- Exercise requirements -
In the data below, find every line with the word "License" and copy it out.

Modification records:
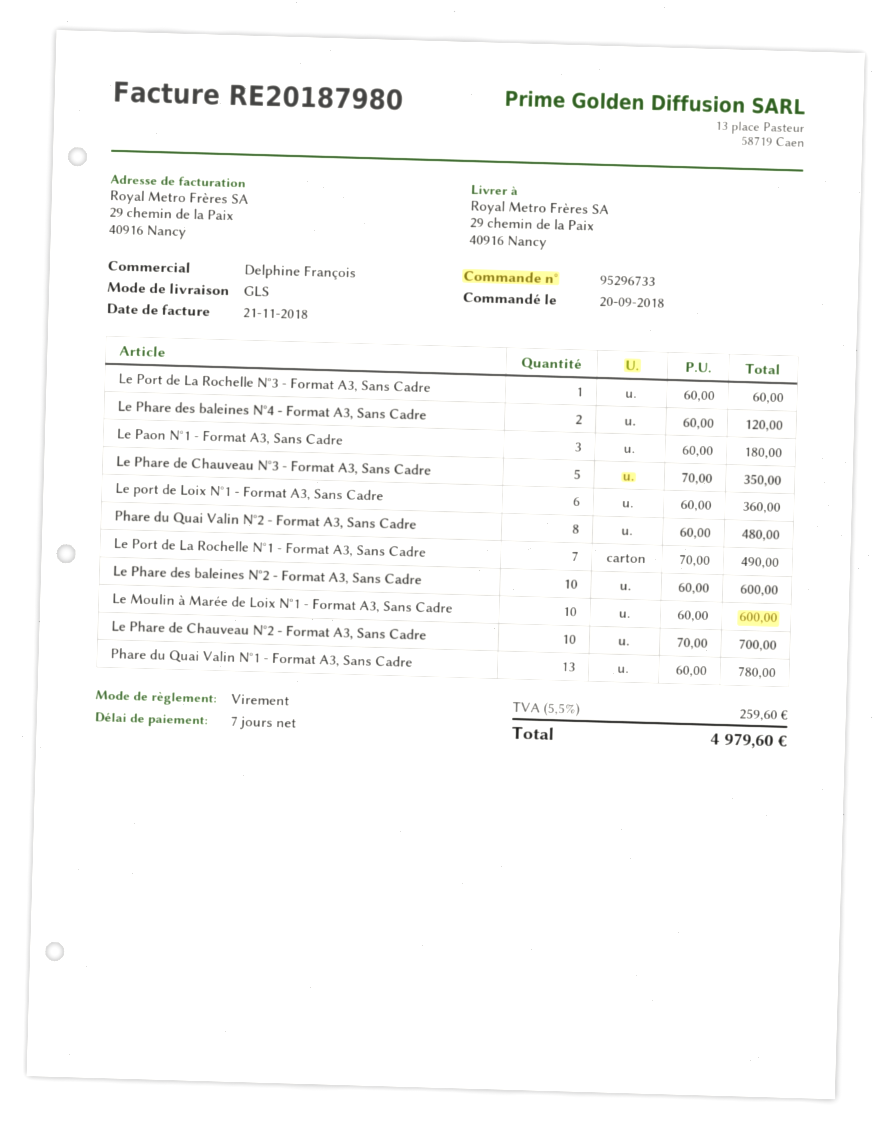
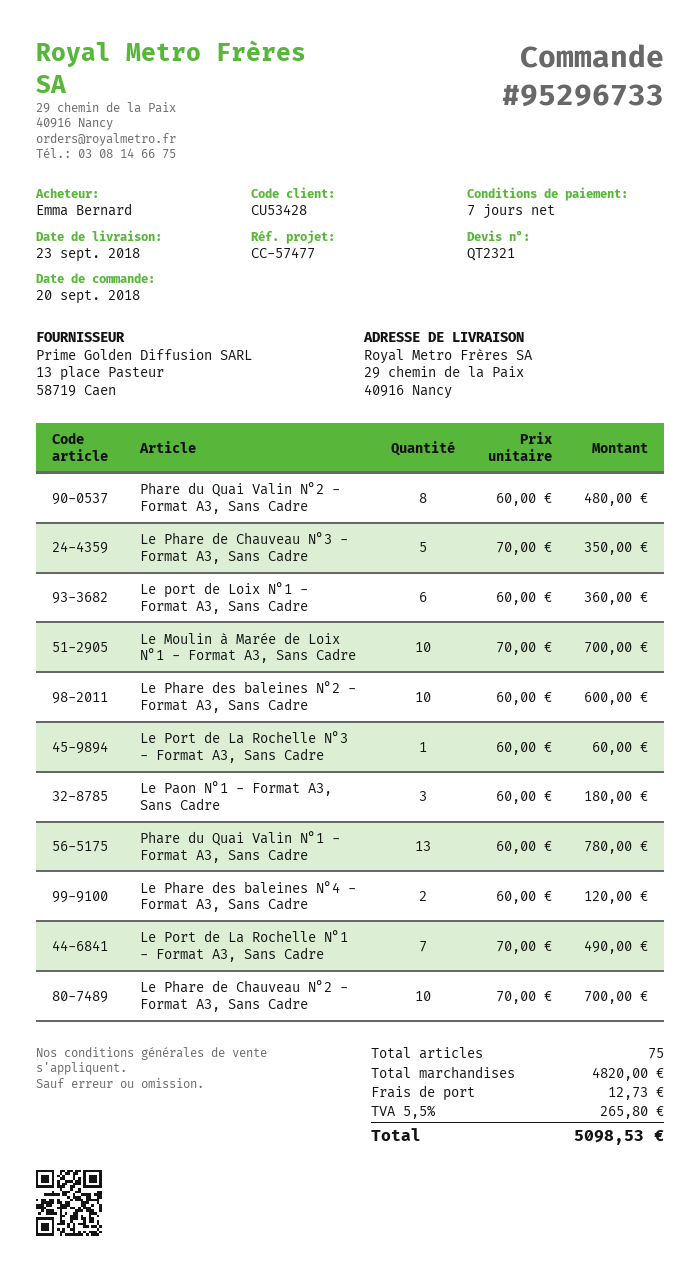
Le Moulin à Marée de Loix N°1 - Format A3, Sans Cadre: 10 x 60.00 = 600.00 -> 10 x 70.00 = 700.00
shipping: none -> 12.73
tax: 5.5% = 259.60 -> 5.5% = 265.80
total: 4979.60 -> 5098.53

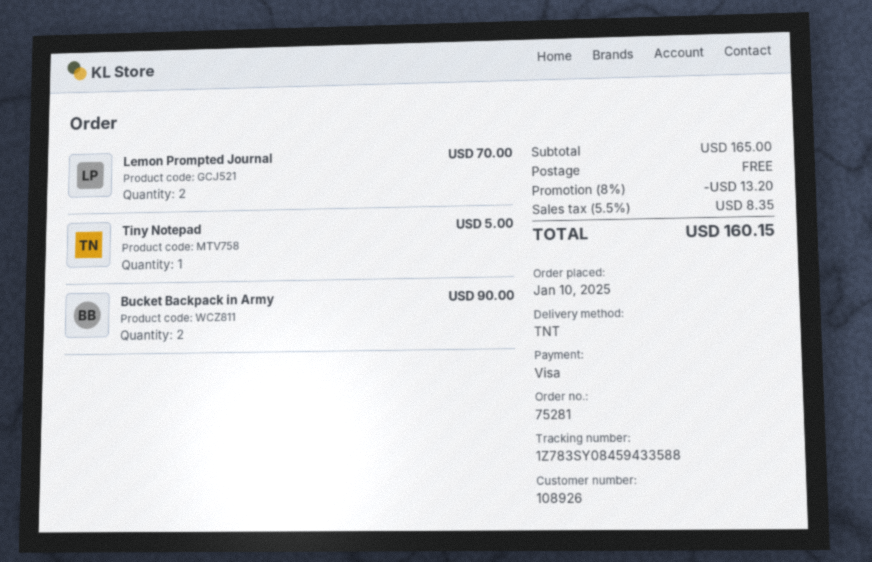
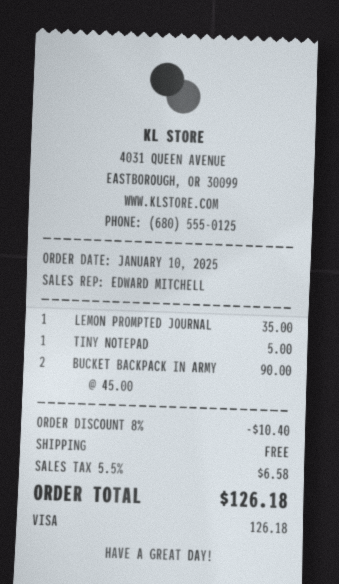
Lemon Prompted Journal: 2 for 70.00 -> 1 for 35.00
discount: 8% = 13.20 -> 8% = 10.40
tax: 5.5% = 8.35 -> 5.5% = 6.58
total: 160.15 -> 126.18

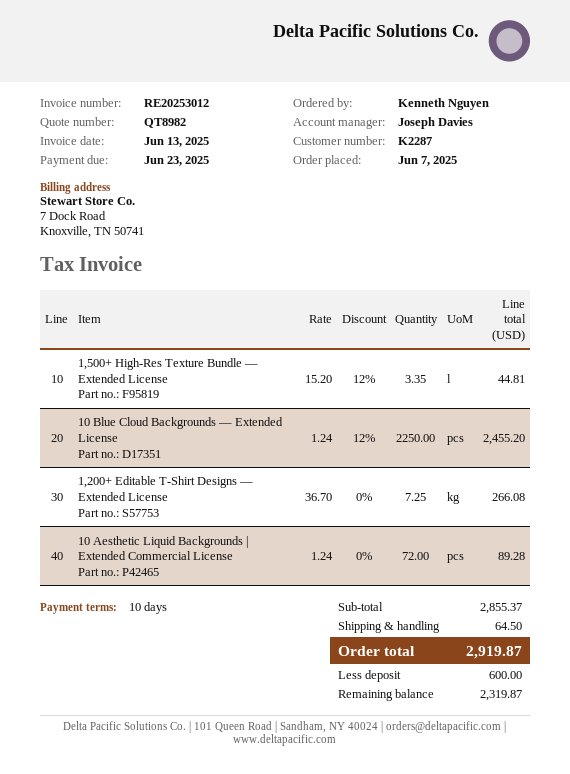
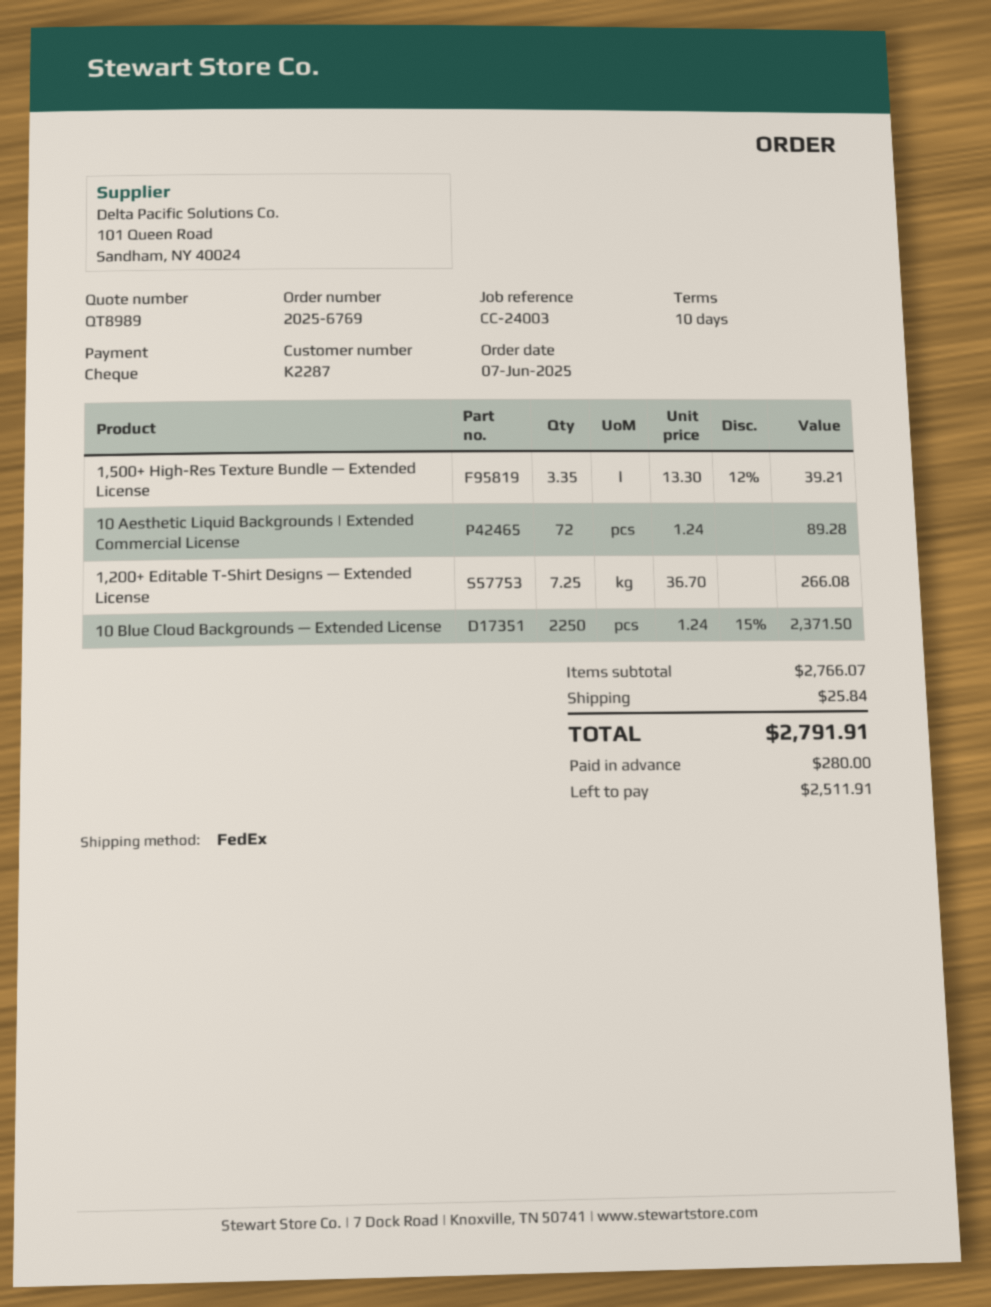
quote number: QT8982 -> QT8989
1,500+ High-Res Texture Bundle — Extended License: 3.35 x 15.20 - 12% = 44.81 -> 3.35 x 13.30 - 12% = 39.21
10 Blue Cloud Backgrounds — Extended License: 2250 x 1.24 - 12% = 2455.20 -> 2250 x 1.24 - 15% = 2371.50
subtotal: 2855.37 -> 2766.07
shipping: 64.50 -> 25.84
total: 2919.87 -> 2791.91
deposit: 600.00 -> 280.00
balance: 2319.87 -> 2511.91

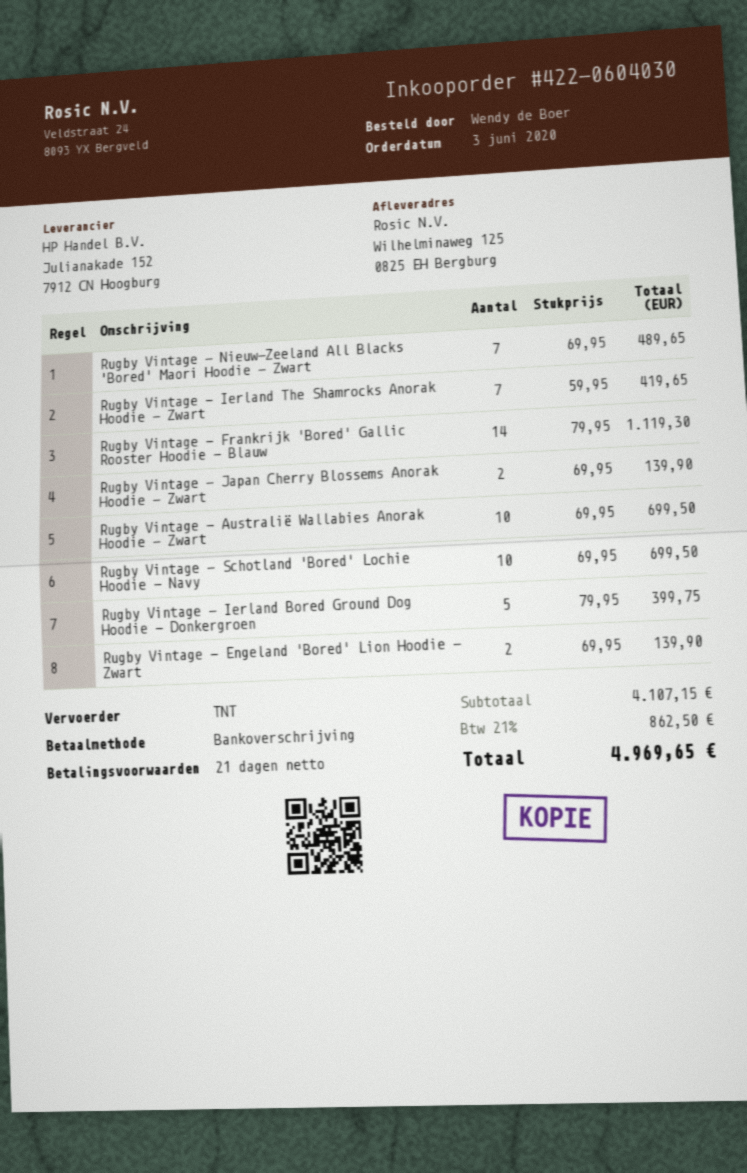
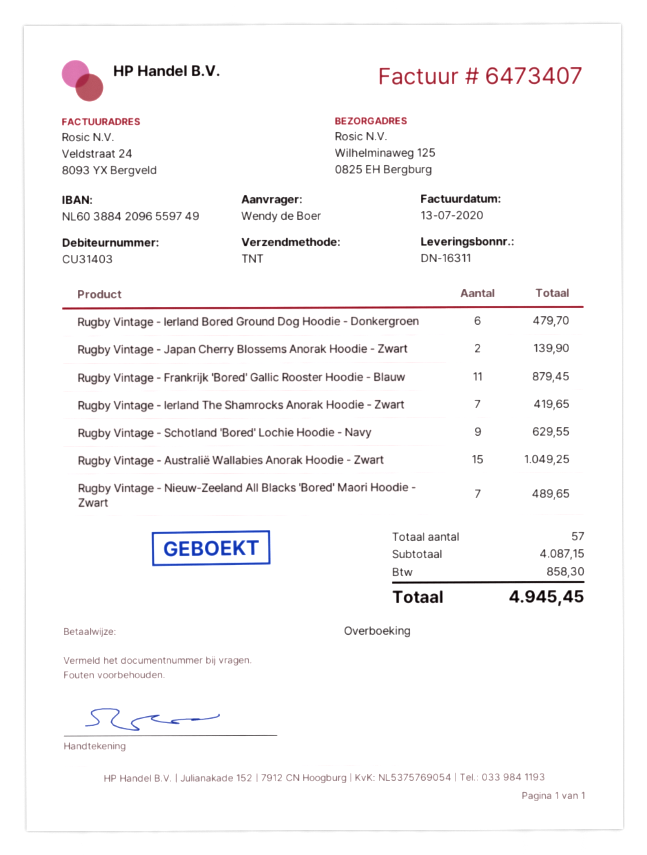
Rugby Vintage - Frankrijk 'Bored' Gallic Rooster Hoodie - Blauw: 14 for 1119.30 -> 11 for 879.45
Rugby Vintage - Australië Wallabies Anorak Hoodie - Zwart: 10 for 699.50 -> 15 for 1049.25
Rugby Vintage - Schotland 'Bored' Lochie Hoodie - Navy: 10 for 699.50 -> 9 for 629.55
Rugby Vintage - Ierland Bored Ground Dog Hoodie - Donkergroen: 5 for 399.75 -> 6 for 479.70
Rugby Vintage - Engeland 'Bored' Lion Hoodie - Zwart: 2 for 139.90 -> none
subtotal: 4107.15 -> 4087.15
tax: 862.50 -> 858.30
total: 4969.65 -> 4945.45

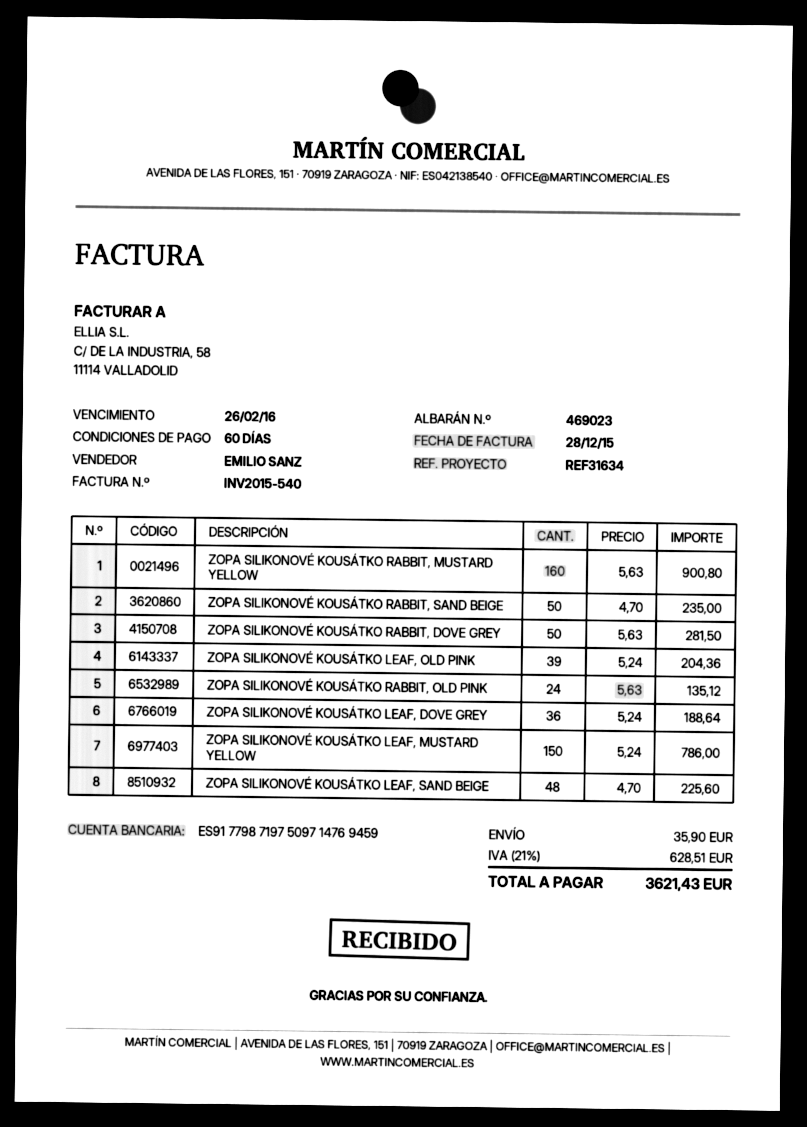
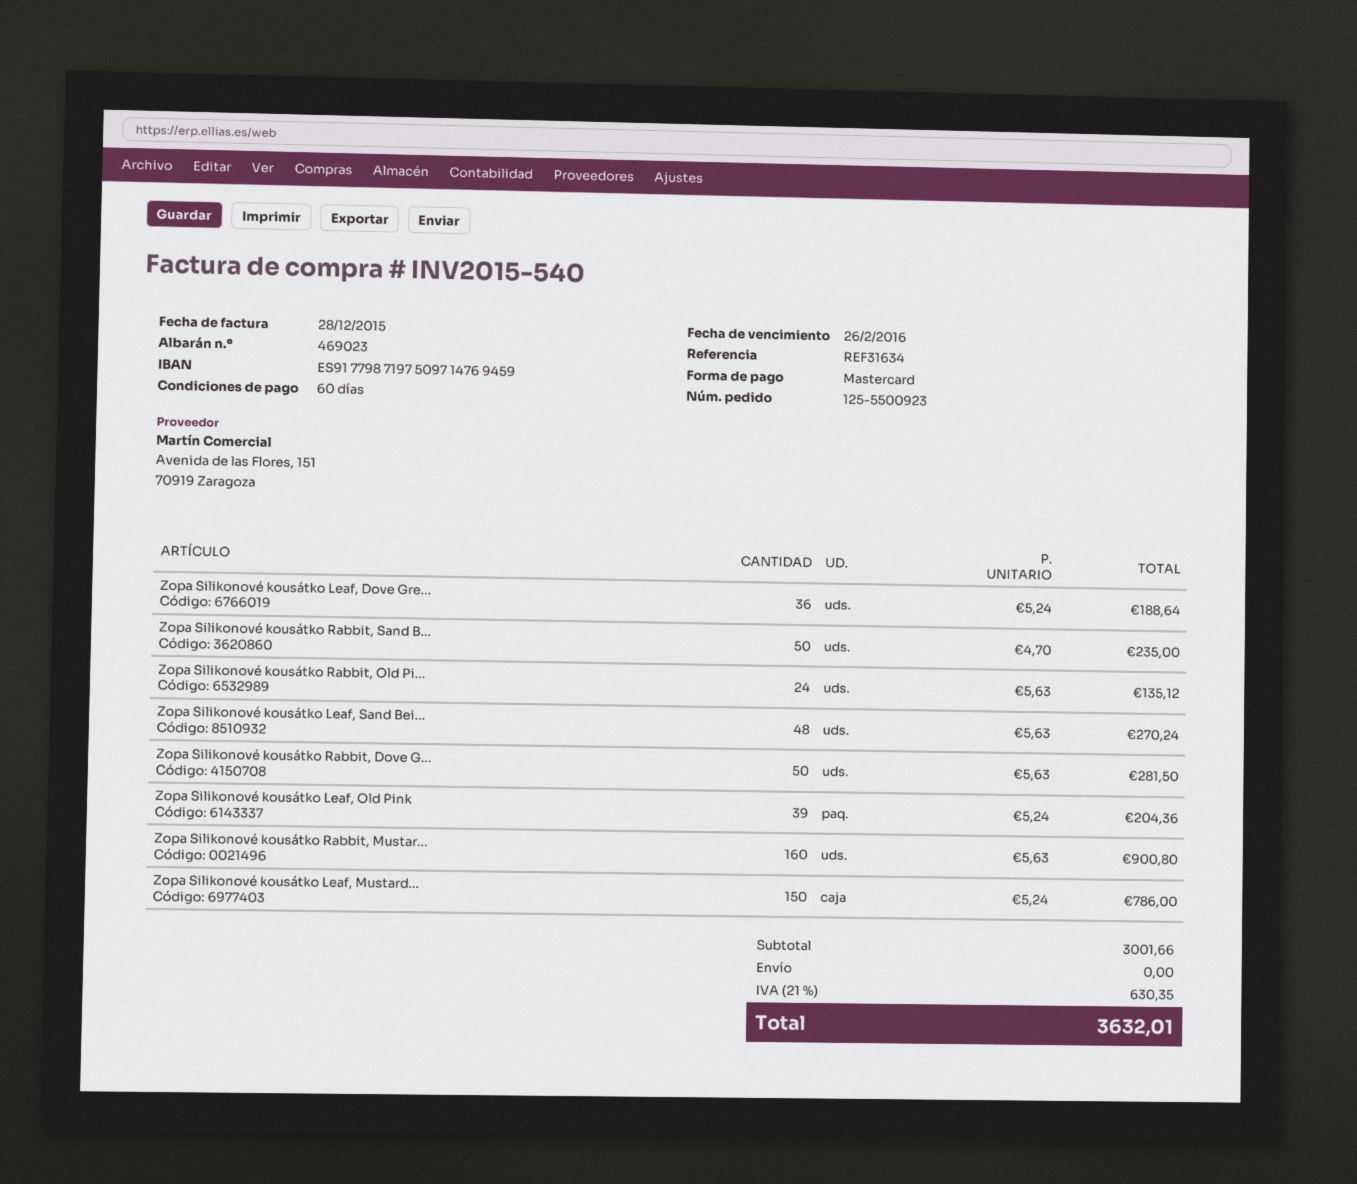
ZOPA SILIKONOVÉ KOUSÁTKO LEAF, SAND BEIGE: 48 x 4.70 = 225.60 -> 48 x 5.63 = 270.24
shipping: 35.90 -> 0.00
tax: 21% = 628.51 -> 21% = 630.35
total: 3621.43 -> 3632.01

- Exercise solution -
1,500+ High-Res Texture Bundle — Extended License: 3.35 x 15.20 - 12% = 44.81 -> 3.35 x 13.30 - 12% = 39.21
10 Blue Cloud Backgrounds — Extended License: 2250 x 1.24 - 12% = 2455.20 -> 2250 x 1.24 - 15% = 2371.50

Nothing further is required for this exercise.